# Lighting a 60 gallon tank



## slickwillislim (Oct 11, 2005)

I am curious what kind of 48" lighting I should get. I have done a lot of searching. I found Aquatraders but dont think it is a quality product and dont want to have to replace it any time soon. I have browsed ebay looking at t5 HO and founda couple of hydroponic and tek set ups. I have browsed many sights looking at various t5 fixtures. I like the tek lights but can't really bring myself to spend that much on lighting. I have also looked at AH supply and think this is probably my best bet.

I like the options more light gives you, but I dont want it quite as extreme as my 29 gallon with two 65w cf.(coralife) 

I was thinking 2-3 wpg. How good of spread do the AH supply kits have can they cover 15 in wide from resting on the glass or will I have to raise them. 

Would 2 65 AH supply kits and 1 40w T-12 be enough light to grow Ludwigia "Cuba" and glosso. I am trying to be cheap so I can also get pressurized co2.


----------



## dennis (Mar 1, 2004)

look into DIYing a T5 setup.

See  herefor ballasts, I have bought from him before and wes very pleased. Check out www.reefgeek for the rest of the individual components. I bet you could build as good a hood as the Tek for half the cost. From my research, the individual reflectors in the Tek are its selling point and they can be obtained seperately from either Tek or IceCap. I would make a 3 or 4 bulb light.


----------



## slickwillislim (Oct 11, 2005)

I have looked on ebay for ballasts and didnt see any the link you gave me doesnt have any more at the moment. I have been to reefgeek and would be interested in their bulbs and reflectors if I can find a cheap ballast. I guess I will have to make a hood. I think the hood will make the tank look nicer anyways.


----------



## dennis (Mar 1, 2004)

Just keep your eyes peeled or email that guy. I bought a couple from him a month ago, seems like a recurring theme for him


----------



## slickwillislim (Oct 11, 2005)

ok I will try to contact him. I thought it was kind of a one time thing since he is only selling 4 items at the moment.


----------



## MoonFish (Feb 12, 2006)

search for "workhorse 7" and "VHO T-5 PC 4 CHANNEL MIRROR FINISH REFLECTOR" on ebay. I got a reflector from that guy and it is great. It doesn't have that little bump immediately above the bulb but the rest of the shape and the finish is excellent.


----------



## slickwillislim (Oct 11, 2005)

I didnt think a workhorse 7 could run 4-54w t5's. The reflector is too wide for my tank. My tank is only 15in wide thats over 16 in" thats not that big of a deal but I would have to design a hood specifically for it that lifts the whole reflector up at once. I appreciate the suggestions though. And I like the idea of DIY if it saves money but I think I will keep looking reflector wise but the ballast definetly interests me. Their any cheap reflectors that might come in pairs that would allow me to lift ony have the lid at a time.
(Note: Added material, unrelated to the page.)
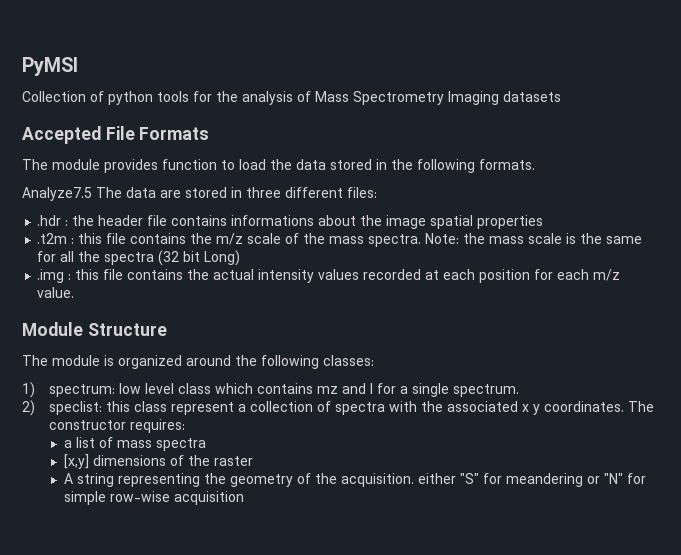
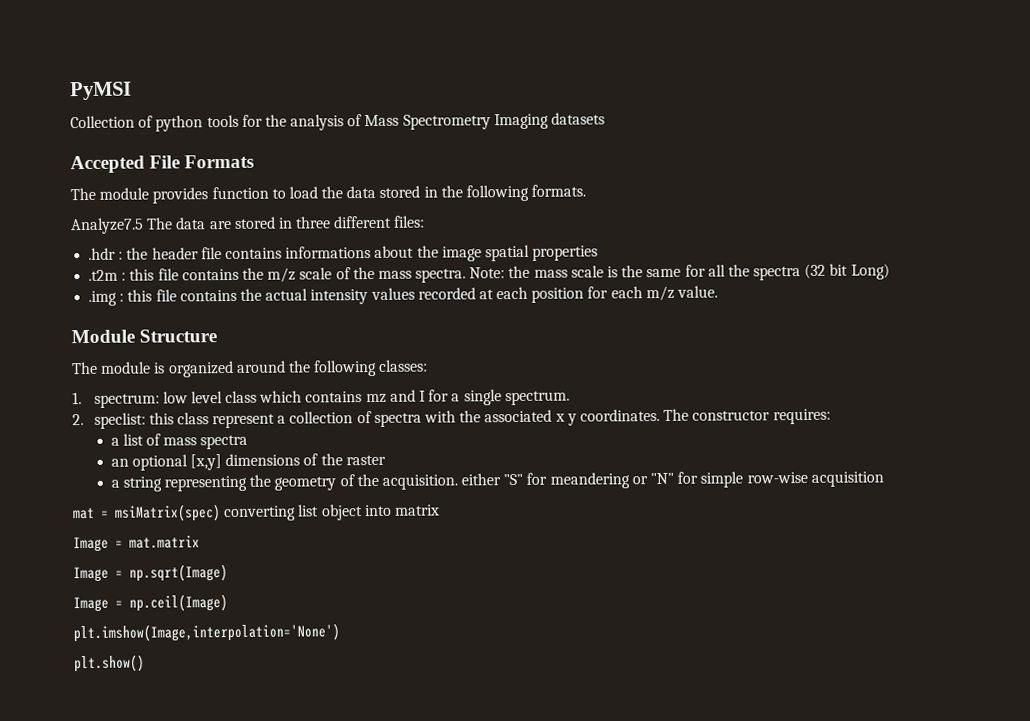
[22,382,35,398] 1) -> [72,392,82,405] 1.
[22,400,35,416] 2) -> [72,414,84,426] 2.
(207, 444) none -> [110,454,188,471] an optional
[64,473,74,484] A -> [110,479,120,488] a
(245, 498) none -> [73,504,440,522] [73,535,200,553] [73,564,228,583] [73,594,228,613] [73,623,340,643] [74,654,145,673] // mat = msiMatrix(spec) converting list object into matrix // Image = mat.matrix // Image = np.sqrt(Image) // Image = np.ceil(Image) // plt.imshow(Image,interpolation='None') // plt.show()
I found this tek light fixture do you think this is a good deal or could I get the same thing for less some where else. I like the cheap factor of the DIY but dont have anything to put them in and dont want it to look like crap which is a sure thing if I build it.

http://cgi.ebay.com/TEK-LIGHT-T5-HO-4ft-4-LAMP-FLUORESCENT-LIGHTING_W0QQitemZ7757250447QQcategoryZ42225QQssPageNameZWDVWQQrdZ1QQcmdZViewItem


----------



## AaronT (Apr 26, 2004)

If you go to www.fullham.com and put in the bulb arrangement you want it will tell you what ballast you need. I think 4x54 watt is possible with the workhorse 7 or 8, but you'll have to double check.


----------



## slickwillislim (Oct 11, 2005)

You are right a fulham 7 will run the 4 t5 HO thanks for the link. I will look into this but if is more or the same price as two ballasts I will go with the two ballasts so I can have half of the bulbs on at a time.


----------



## andy_mac (Apr 3, 2006)

*What I did!*

Hey there, I just set up a 48" wide 77 gallon. I have a conventional hagon canopy, so I used two 56 watt corallife T-5's and modified their hanging brackets. Basically I just added three 90 degree bends in the slide out hangers to lower the lights into my tank. Spaced properly my two 40 watt canopy bulbs are still effective. I'm about 2.6 WPG you'd be much more. You might have to lower your water line and use some electrical tape to hide it. ( actually looks really good. Hope that helps.
Andy


----------



## mrbelvedere138 (Jan 18, 2006)

I have nothing but good things to say about Catalina Aquarium. Just make sure you specify the bulb change.


----------



## slickwillislim (Oct 11, 2005)

What are the reflectors like on the catalinas pc and the t5 retros. Is it cramped like the jebo and the cora life. THe prices fall between the coralife and jebo so whats the quality like. I have been looking for t5 ballasts for cheap and the link dennis spoiled me price wise with that link. I am pretty overwhelmed with the options out there mh, t5, vho, pc, and all the different brands. I have been searching for lighting for a couple of months and haven't really gotten much further. I appreciate the suggestions hopefully I can decide. Good thing I am in no rush or this would be a lot harder.


----------



## slickwillislim (Oct 11, 2005)

Has anyone bought anything from Ballastwise.com I found this balast that will run 2*54 t5 HO. And its about 45 for the two ballasts with the shipping and sales tax (they are in CA). I will keep looking but I was wondering how good of a deal this was for a non ebay store.


----------



## PlantsAndMe (Apr 3, 2005)

I'm in the same situation as you are. I'm in California with a 60 gallon tank and I also want 2-3 WPG lighting. I was thinking of getting the 48" 130 watt power compact from Aquatraders for $46 bucks or the 108 watt T5 lighting. I'm not a DIY-ing type of guy so if I do buy the power compact, I'll tell you the quality of it


----------



## AaronT (Apr 26, 2004)

I would stick with a known brand. The workhorse ballasts are already in the affordable range.


----------